-- MATERIAL SHOWN follows --

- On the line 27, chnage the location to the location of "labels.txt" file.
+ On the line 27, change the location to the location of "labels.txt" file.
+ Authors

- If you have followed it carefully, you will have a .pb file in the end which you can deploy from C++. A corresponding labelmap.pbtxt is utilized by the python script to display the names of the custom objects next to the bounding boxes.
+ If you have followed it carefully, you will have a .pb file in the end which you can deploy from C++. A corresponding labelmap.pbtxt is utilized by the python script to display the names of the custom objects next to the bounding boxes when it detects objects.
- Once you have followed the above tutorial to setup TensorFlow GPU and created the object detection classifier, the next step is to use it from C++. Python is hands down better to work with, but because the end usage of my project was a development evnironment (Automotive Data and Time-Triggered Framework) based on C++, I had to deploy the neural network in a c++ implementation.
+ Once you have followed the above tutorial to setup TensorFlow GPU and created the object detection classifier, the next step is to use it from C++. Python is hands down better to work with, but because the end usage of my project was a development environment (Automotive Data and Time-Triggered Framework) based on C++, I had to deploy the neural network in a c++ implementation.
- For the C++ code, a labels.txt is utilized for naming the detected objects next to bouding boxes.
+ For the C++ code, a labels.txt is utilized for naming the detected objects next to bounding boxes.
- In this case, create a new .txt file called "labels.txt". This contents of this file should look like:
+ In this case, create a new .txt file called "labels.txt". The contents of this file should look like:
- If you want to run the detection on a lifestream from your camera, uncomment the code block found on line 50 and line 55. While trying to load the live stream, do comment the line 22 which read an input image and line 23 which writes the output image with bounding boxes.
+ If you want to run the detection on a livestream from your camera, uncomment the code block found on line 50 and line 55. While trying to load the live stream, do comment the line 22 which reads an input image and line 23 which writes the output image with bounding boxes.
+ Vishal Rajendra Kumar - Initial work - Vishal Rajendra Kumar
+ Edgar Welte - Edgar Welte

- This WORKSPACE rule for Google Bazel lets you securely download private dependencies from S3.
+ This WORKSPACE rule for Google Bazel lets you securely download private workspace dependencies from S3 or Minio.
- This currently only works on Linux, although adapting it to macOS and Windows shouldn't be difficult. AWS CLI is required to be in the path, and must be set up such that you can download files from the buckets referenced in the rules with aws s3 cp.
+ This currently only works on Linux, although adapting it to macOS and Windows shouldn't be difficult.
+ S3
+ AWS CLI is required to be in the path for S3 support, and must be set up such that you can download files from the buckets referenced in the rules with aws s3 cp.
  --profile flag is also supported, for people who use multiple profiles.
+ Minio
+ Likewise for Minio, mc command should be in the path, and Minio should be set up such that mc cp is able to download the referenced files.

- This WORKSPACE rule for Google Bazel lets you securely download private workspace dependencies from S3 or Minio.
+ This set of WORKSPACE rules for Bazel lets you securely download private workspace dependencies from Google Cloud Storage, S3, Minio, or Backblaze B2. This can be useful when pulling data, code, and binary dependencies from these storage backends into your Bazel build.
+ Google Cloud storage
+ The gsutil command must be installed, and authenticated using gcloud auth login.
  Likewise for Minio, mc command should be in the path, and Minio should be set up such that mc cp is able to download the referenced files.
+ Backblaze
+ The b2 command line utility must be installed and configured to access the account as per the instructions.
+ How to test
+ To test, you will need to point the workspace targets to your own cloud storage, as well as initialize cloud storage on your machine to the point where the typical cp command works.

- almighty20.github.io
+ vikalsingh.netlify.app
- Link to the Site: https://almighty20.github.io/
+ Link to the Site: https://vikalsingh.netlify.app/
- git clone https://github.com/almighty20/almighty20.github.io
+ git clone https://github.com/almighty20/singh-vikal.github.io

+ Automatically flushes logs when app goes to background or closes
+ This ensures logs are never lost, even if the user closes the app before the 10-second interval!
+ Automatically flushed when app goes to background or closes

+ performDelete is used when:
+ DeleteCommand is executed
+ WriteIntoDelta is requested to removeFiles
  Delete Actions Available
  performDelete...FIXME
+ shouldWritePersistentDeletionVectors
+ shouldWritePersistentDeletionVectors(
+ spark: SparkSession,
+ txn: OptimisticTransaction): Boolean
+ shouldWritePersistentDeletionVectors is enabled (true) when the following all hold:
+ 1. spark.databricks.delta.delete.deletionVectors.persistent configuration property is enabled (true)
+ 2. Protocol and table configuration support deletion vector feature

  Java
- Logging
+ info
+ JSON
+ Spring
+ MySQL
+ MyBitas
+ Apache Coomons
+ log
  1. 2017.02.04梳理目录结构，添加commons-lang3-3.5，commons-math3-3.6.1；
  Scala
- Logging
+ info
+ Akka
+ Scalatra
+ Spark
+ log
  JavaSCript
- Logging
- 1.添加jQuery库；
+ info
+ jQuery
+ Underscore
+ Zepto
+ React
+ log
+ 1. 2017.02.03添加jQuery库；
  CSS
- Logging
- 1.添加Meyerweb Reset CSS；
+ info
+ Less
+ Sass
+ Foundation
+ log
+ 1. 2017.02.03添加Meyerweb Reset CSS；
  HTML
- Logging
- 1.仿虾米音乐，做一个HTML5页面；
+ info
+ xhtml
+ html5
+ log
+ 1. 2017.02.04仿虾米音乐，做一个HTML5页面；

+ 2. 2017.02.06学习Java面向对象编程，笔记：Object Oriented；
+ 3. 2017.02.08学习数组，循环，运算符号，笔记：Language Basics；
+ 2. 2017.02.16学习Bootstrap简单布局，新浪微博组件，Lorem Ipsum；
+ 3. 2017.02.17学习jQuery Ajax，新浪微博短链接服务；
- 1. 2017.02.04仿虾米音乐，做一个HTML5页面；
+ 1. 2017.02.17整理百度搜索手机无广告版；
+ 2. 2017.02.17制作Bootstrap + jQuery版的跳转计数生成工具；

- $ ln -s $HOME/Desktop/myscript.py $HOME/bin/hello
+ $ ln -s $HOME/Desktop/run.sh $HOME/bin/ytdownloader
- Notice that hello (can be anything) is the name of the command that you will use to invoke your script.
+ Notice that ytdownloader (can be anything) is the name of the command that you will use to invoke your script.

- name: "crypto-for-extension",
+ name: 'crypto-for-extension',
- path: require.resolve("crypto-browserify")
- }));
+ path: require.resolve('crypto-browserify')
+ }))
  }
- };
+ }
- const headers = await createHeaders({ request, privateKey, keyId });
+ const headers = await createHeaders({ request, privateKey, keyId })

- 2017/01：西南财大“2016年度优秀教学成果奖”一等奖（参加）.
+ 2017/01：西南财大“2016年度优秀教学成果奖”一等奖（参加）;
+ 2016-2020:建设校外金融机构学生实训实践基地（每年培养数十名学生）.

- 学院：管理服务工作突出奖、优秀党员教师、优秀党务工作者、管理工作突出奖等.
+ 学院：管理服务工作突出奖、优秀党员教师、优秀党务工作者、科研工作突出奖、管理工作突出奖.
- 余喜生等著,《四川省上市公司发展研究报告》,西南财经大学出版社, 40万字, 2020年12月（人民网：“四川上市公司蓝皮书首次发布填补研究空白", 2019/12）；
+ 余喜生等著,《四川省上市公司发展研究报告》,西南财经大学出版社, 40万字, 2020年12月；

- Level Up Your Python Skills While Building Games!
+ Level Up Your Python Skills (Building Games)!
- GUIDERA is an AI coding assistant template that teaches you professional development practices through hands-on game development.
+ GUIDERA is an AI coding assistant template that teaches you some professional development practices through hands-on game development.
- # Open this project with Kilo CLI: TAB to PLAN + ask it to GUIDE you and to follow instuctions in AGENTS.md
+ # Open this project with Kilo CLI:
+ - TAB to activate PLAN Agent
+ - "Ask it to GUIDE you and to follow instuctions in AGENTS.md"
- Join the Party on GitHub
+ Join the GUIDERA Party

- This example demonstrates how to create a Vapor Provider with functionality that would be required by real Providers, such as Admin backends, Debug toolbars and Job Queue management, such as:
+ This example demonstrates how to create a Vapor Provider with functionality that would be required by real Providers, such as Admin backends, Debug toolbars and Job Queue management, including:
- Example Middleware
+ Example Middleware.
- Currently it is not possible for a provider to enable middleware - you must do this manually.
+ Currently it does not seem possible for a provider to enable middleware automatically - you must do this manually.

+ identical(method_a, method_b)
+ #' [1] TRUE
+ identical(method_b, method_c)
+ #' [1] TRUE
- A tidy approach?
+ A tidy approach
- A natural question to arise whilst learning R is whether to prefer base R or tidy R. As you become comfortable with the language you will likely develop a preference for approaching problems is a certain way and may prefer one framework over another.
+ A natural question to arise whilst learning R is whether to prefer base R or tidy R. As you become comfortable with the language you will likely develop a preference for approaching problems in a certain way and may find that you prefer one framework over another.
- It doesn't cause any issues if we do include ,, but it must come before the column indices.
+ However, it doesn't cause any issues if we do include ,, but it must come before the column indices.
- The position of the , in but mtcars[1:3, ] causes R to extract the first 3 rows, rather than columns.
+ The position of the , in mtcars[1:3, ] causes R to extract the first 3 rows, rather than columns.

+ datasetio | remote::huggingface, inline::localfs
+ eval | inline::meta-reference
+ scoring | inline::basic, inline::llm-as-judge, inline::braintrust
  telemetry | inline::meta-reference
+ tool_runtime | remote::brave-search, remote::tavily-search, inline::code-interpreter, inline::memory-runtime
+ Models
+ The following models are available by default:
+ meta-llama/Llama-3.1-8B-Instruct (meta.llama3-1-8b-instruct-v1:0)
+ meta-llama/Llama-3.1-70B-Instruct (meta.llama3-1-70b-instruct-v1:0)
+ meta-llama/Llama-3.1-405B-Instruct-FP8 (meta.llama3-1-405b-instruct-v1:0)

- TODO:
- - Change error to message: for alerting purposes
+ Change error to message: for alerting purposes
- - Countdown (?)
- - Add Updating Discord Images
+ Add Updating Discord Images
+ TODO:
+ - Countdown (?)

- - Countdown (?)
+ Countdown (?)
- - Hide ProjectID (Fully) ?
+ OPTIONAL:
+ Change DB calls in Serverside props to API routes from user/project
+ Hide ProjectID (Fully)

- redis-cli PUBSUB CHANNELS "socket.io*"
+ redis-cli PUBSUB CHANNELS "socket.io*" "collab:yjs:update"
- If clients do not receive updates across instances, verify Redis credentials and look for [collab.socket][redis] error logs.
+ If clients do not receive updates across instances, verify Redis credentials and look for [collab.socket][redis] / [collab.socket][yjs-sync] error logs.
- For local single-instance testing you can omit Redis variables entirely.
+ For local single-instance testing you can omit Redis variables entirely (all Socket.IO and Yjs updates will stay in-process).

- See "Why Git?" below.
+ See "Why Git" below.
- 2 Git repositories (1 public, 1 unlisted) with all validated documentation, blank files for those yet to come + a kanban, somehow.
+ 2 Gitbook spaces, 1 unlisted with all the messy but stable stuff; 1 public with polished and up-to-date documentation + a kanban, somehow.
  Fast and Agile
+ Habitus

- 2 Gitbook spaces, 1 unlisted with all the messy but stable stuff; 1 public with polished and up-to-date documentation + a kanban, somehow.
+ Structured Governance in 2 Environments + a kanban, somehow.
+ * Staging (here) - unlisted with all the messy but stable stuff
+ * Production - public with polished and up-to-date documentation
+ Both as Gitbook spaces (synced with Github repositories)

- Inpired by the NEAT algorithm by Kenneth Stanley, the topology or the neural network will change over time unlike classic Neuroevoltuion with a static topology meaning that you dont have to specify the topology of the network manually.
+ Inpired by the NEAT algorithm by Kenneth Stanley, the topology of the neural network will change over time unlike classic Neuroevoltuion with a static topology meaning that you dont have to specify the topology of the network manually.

-- MATERIAL SHOWN concluded --

● **EXERCISE PROMPT**
If a line in the records holds the string "Level", copy it.

● **RESPONSE FOR THIS EXERCISE**
- Level Up Your Python Skills While Building Games!
+ Level Up Your Python Skills (Building Games)!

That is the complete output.